WHAT IS BEING ASKED: Exactly the lines from the one with "(391, 303) none -> (271, 309) //" to the end of the entries should appear in your answer, retyped word for word.

[Excerpts from a dataset]
↓↓↓

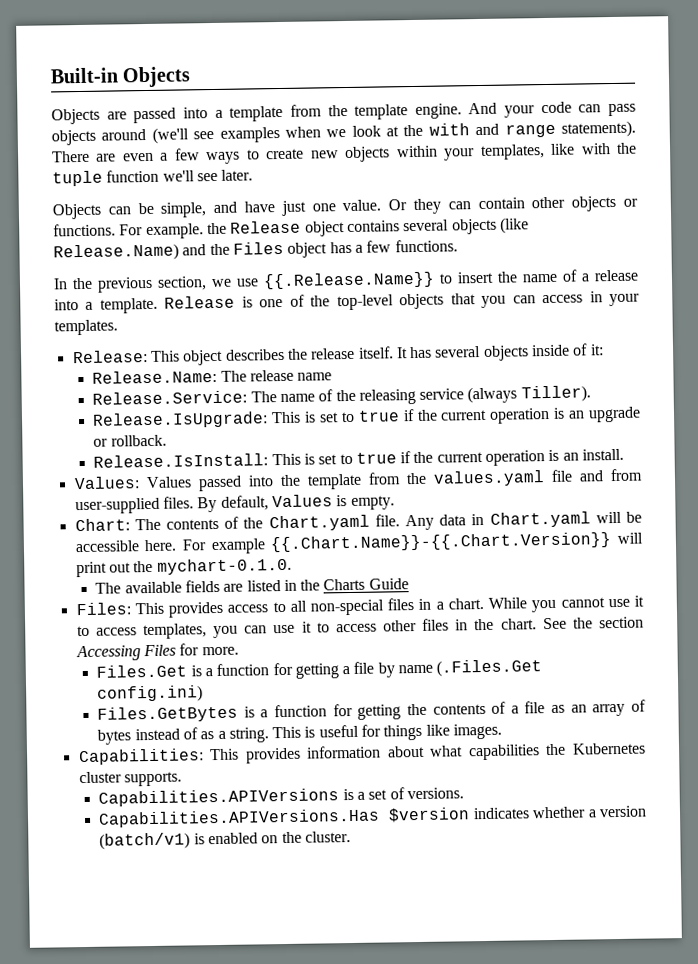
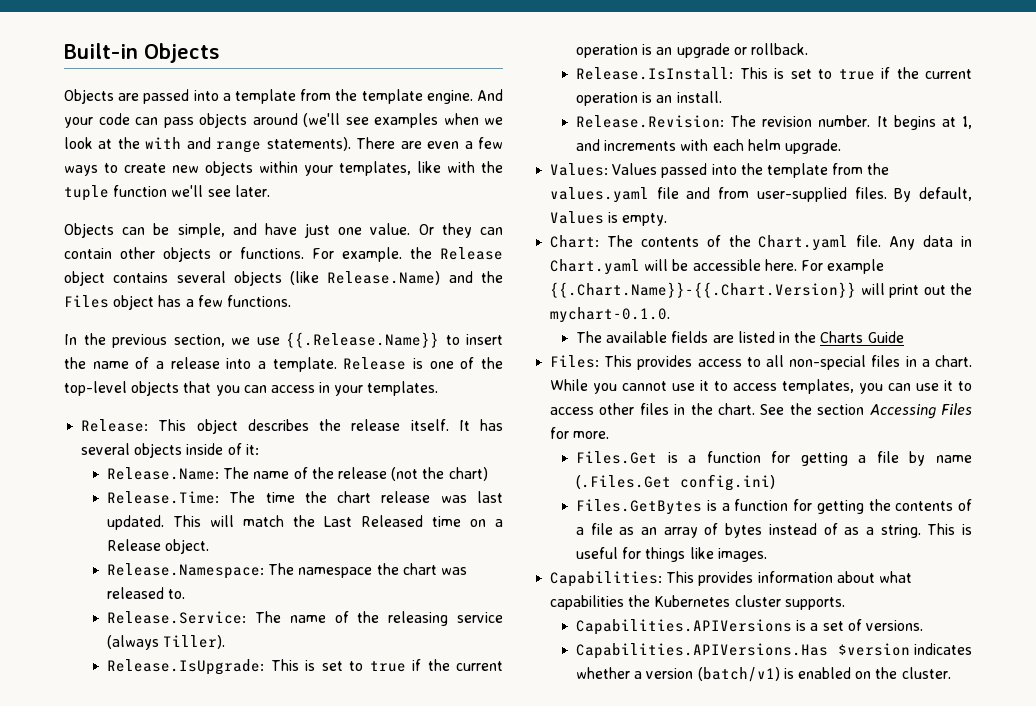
[249,369,333,382] release name -> [253,467,488,481] [107,491,503,504] [107,515,503,530] [107,539,210,554] [107,563,467,579] [107,587,186,599] name of the release (not the chart) // Release.Time: The time the chart release was last updated. This will match the Last Released time on a Release object. // Release.Namespace: The namespace the chart was released to.
(625, 454) none -> [576,115,972,130] [576,139,841,154] // Release.Revision: The revision number. It begins at 1, and increments with each helm upgrade.

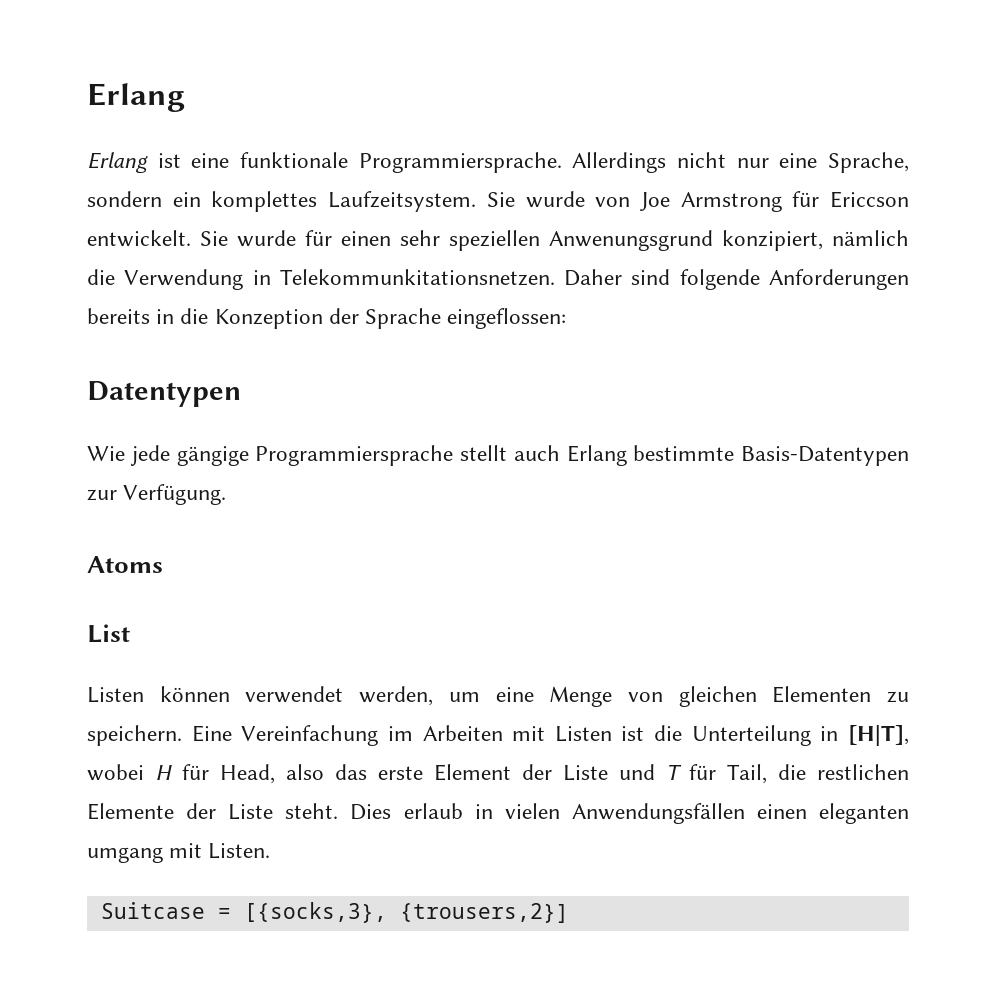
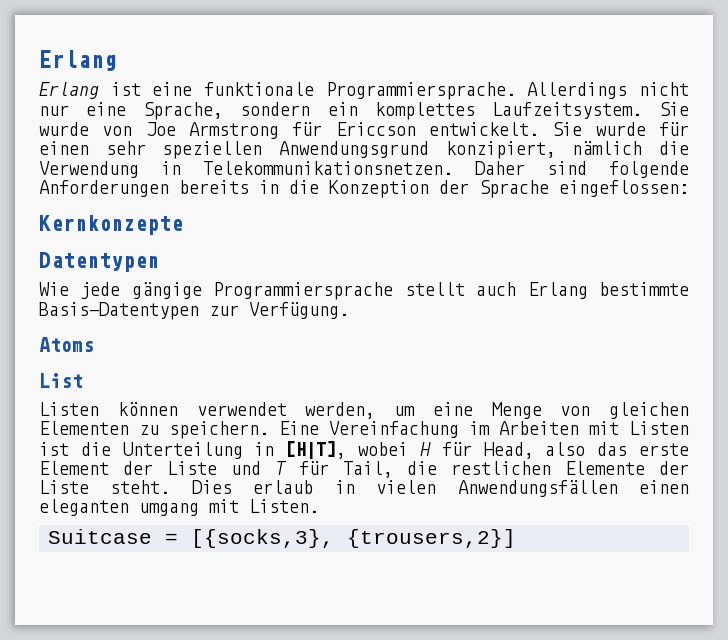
[549,230,713,251] Anwenungsgrund -> [279,141,429,158] Anwendungsgrund
[279,269,555,286] Telekommunkitationsnetzen. -> [203,161,453,175] Telekommunikationsnetzen.
(567, 318) none -> [39,215,183,235] // Kernkonzepte

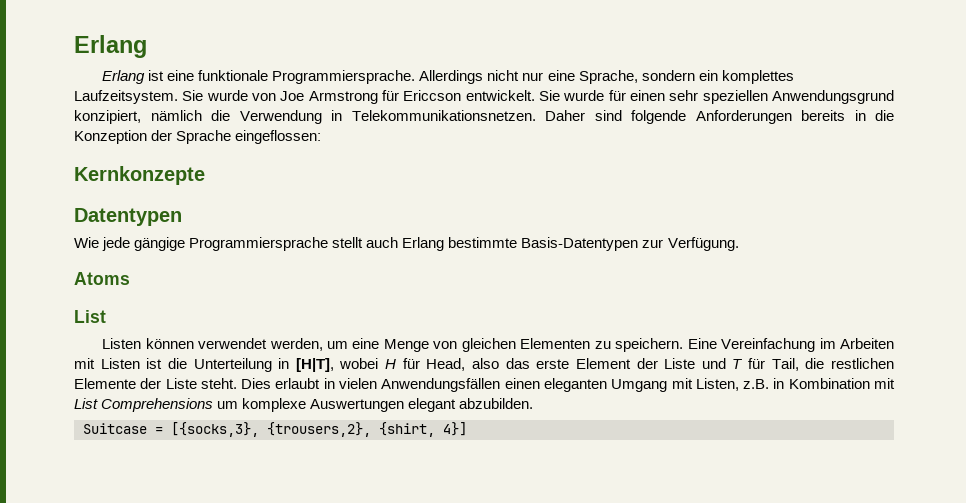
[253,480,314,494] erlaub -> [275,378,321,389] erlaubt
[139,499,319,516] umgang mit Listen. -> [611,378,895,392] [74,398,534,412] Umgang mit Listen, z.B. in Kombination mit List Comprehensions um komplexe Auswertungen elegant abzubilden.
[347,529,516,548] {trousers,2}] -> [267,422,467,437] {trousers,2}, {shirt, 4}]

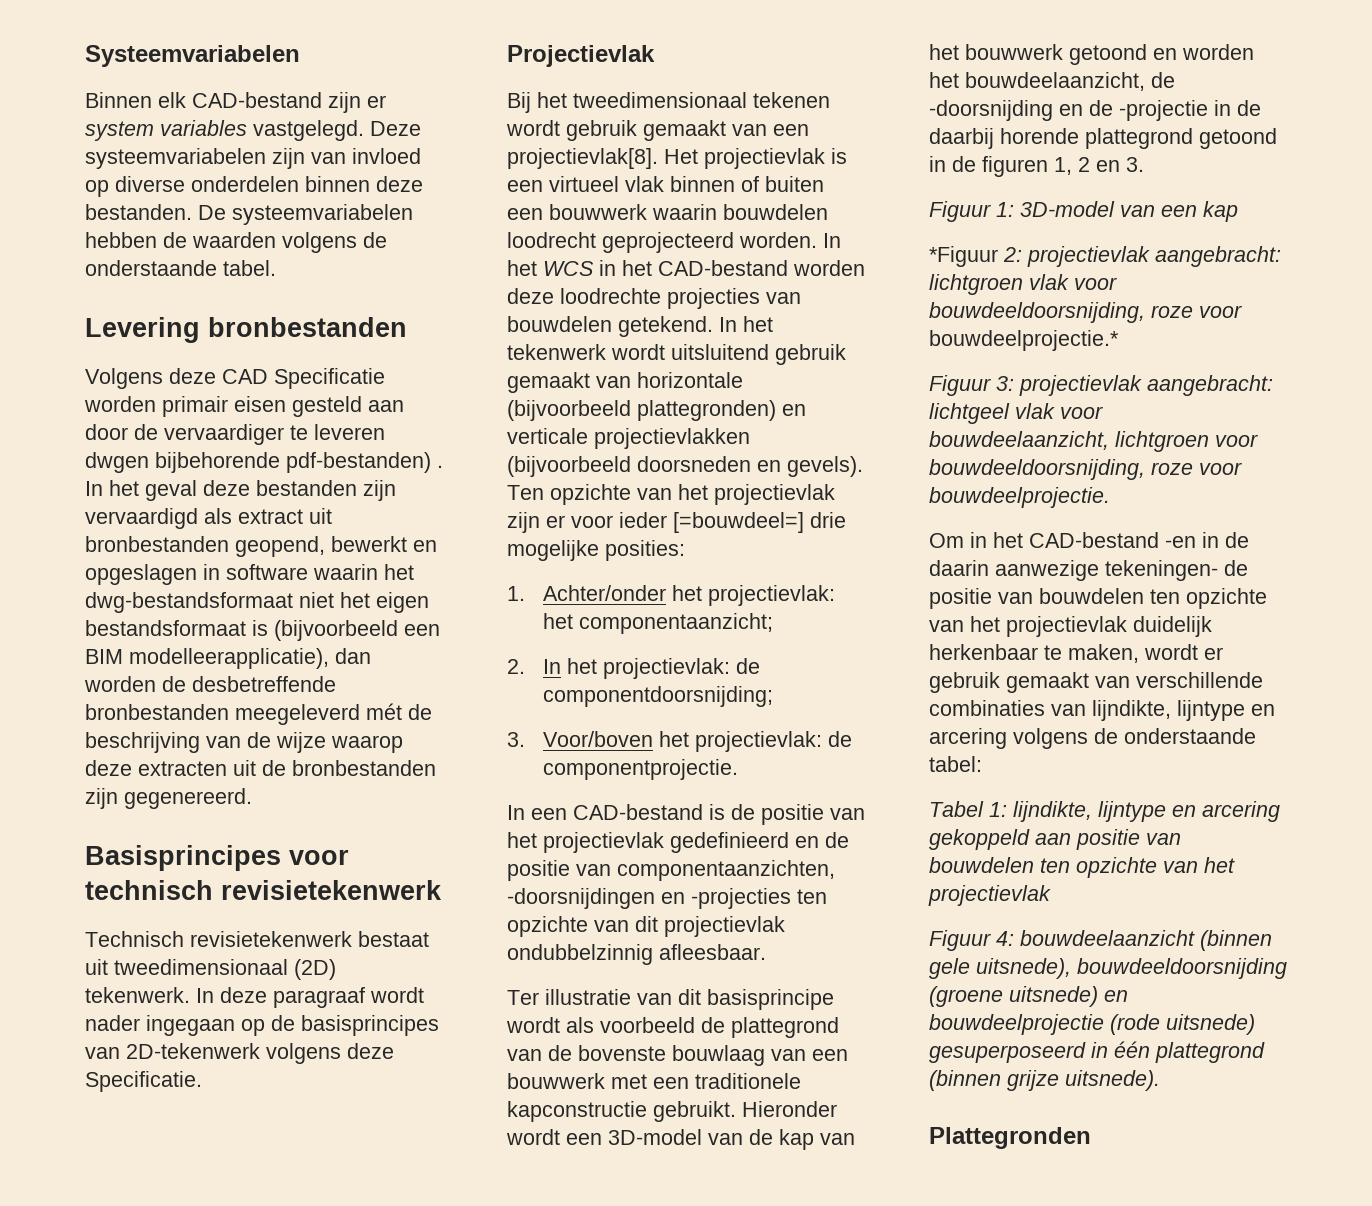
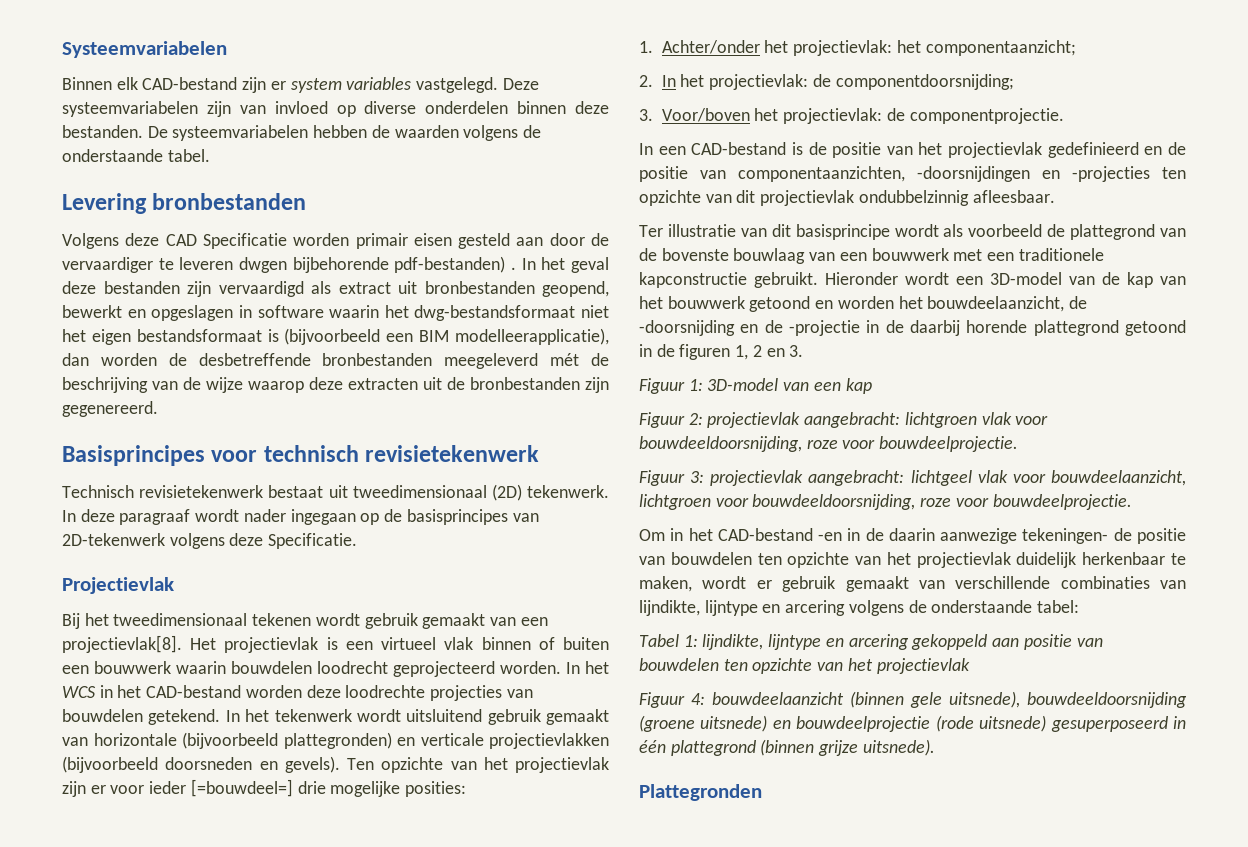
[929,246,998,267] *Figuur -> [639,412,685,428] Figuur
[929,330,1119,351] bouwdeelprojectie.* -> [879,436,1019,452] bouwdeelprojectie.

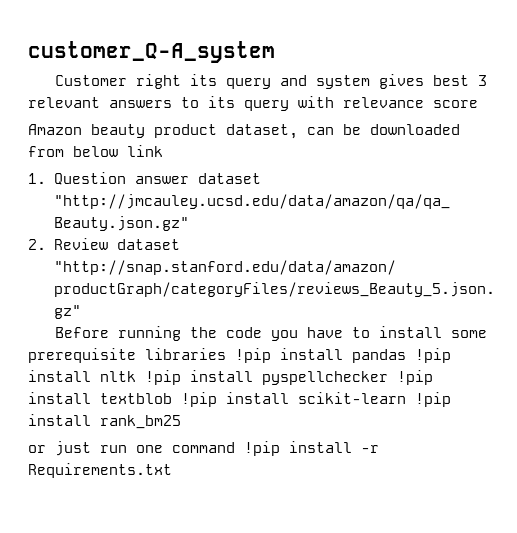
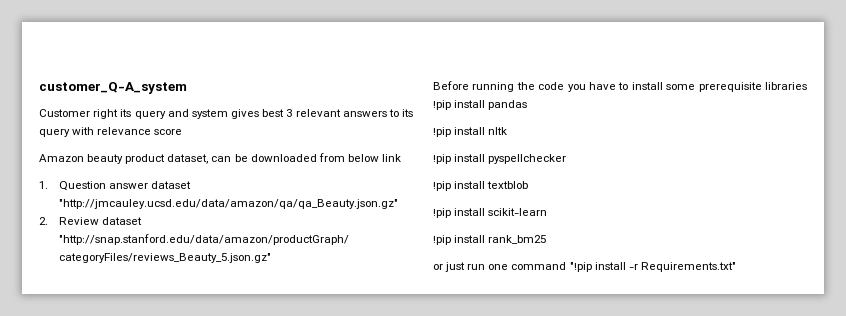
(406, 356) none -> (528, 105) //
(136, 376) none -> (508, 131) //
(388, 378) none -> (567, 159) //
(172, 398) none -> (529, 185) //
(406, 398) none -> (548, 212) //
[244,441,280,456] !pip -> [569,262,592,272] "!pip
[28,463,172,478] Requirements.txt -> [640,262,736,272] Requirements.txt"

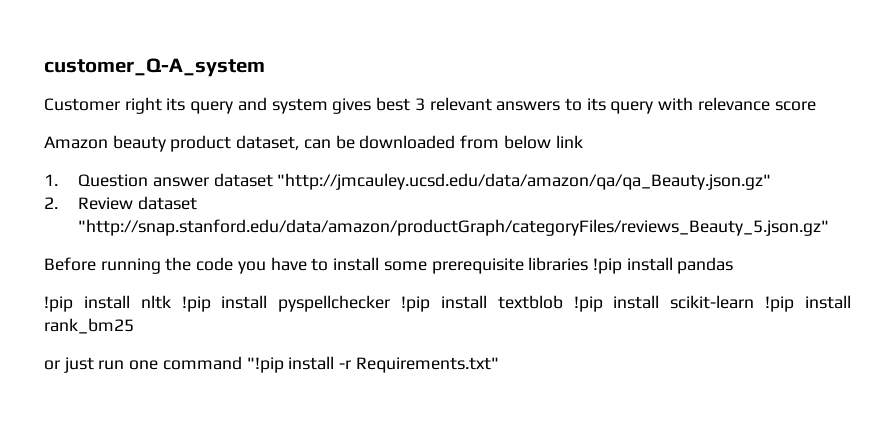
(508, 131) // -> (171, 302) none
(567, 159) // -> (391, 303) none
(529, 185) // -> (563, 302) none
(548, 212) // -> (755, 302) none

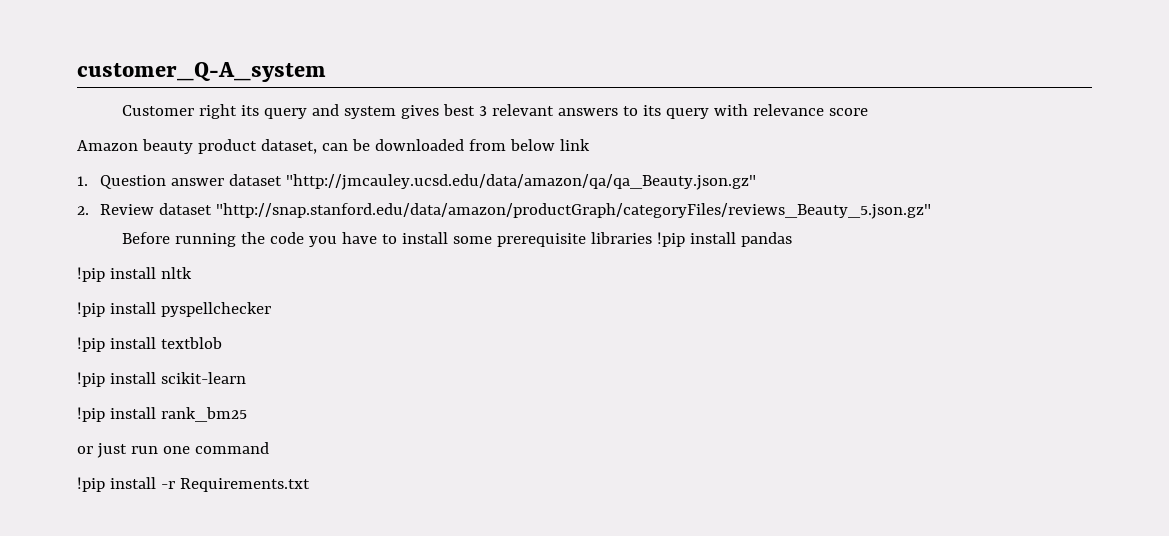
(171, 302) none -> (192, 273) //
(391, 303) none -> (271, 309) //
(563, 302) none -> (222, 343) //
(755, 302) none -> (246, 378) //
[246,357,284,373] "!pip -> [77,477,105,492] // !pip
[355,357,499,373] Requirements.txt" -> [179,478,310,492] Requirements.txt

↑↑↑

YOUR SOLUTION:
(391, 303) none -> (271, 309) //
(563, 302) none -> (222, 343) //
(755, 302) none -> (246, 378) //
[246,357,284,373] "!pip -> [77,477,105,492] // !pip
[355,357,499,373] Requirements.txt" -> [179,478,310,492] Requirements.txt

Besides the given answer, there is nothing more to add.